# mirdata
Common loaders for Music Information Retrieval (MIR) datasets. Find the API documentation [here](https://mirdata.readthedocs.io/).
![CI status](https://github.com/mir-dataset-loaders/mirdata/actions/workflows/ci.yml/badge.svg)
![Formatting status](https://github.com/mir-dataset-loaders/mirdata/actions/workflows/formatting.yml/badge.svg)
![Linting status](https://github.com/mir-dataset-loaders/mirdata/actions/workflows/lint-python.yml/badge.svg)
[![codecov](https://codecov.io/gh/mir-dataset-loaders/mirdata/branch/master/graph/badge.svg)](https://codecov.io/gh/mir-dataset-loaders/mirdata)
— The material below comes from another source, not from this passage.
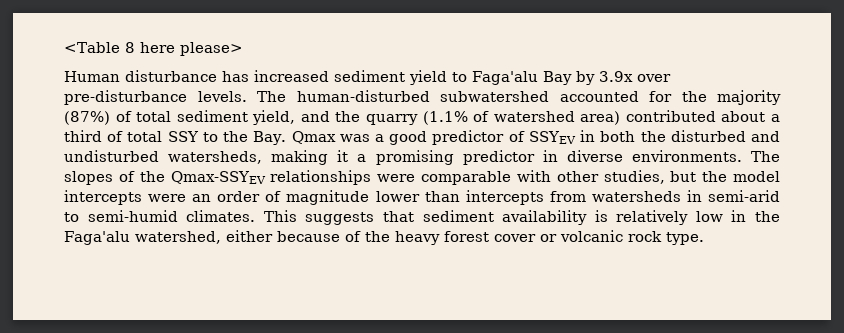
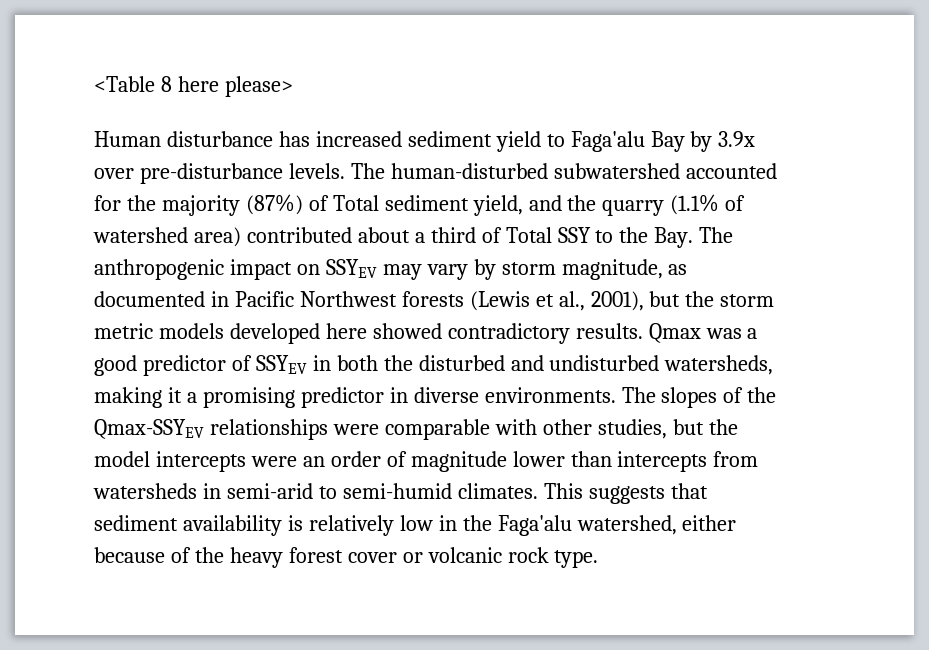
- The human-disturbed subwatershed accounted for the majority (87%) of total sediment yield, and the quarry (1.1% of watershed area) contributed about a third of total SSY to the Bay. Qmax was a good predictor of SSYEV in both the disturbed and undisturbed watersheds, making it a promising predictor in diverse environments.
+ The human-disturbed subwatershed accounted for the majority (87%) of Total sediment yield, and the quarry (1.1% of watershed area) contributed about a third of Total SSY to the Bay. The anthropogenic impact on SSYEV may vary by storm magnitude, as documented in Pacific Northwest forests (Lewis et al., 2001), but the storm metric models developed here showed contradictory results. Qmax was a good predictor of SSYEV in both the disturbed and undisturbed watersheds, making it a promising predictor in diverse environments.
[![Documentation Status](https://readthedocs.org/projects/mirdata/badge/?version=latest)](https://mirdata.readthedocs.io/en/latest/?badge=latest)
![GitHub](https://img.shields.io/github/license/mir-dataset-loaders/mirdata.svg)
This library provides tools for working with common MIR datasets, including tools for:
* downloading datasets to a common location and format
* validating that the files for a dataset are all present
* loading annotation files to a common format, consistent with the format required by [mir_eval](https://github.com/craffel/mir_eval)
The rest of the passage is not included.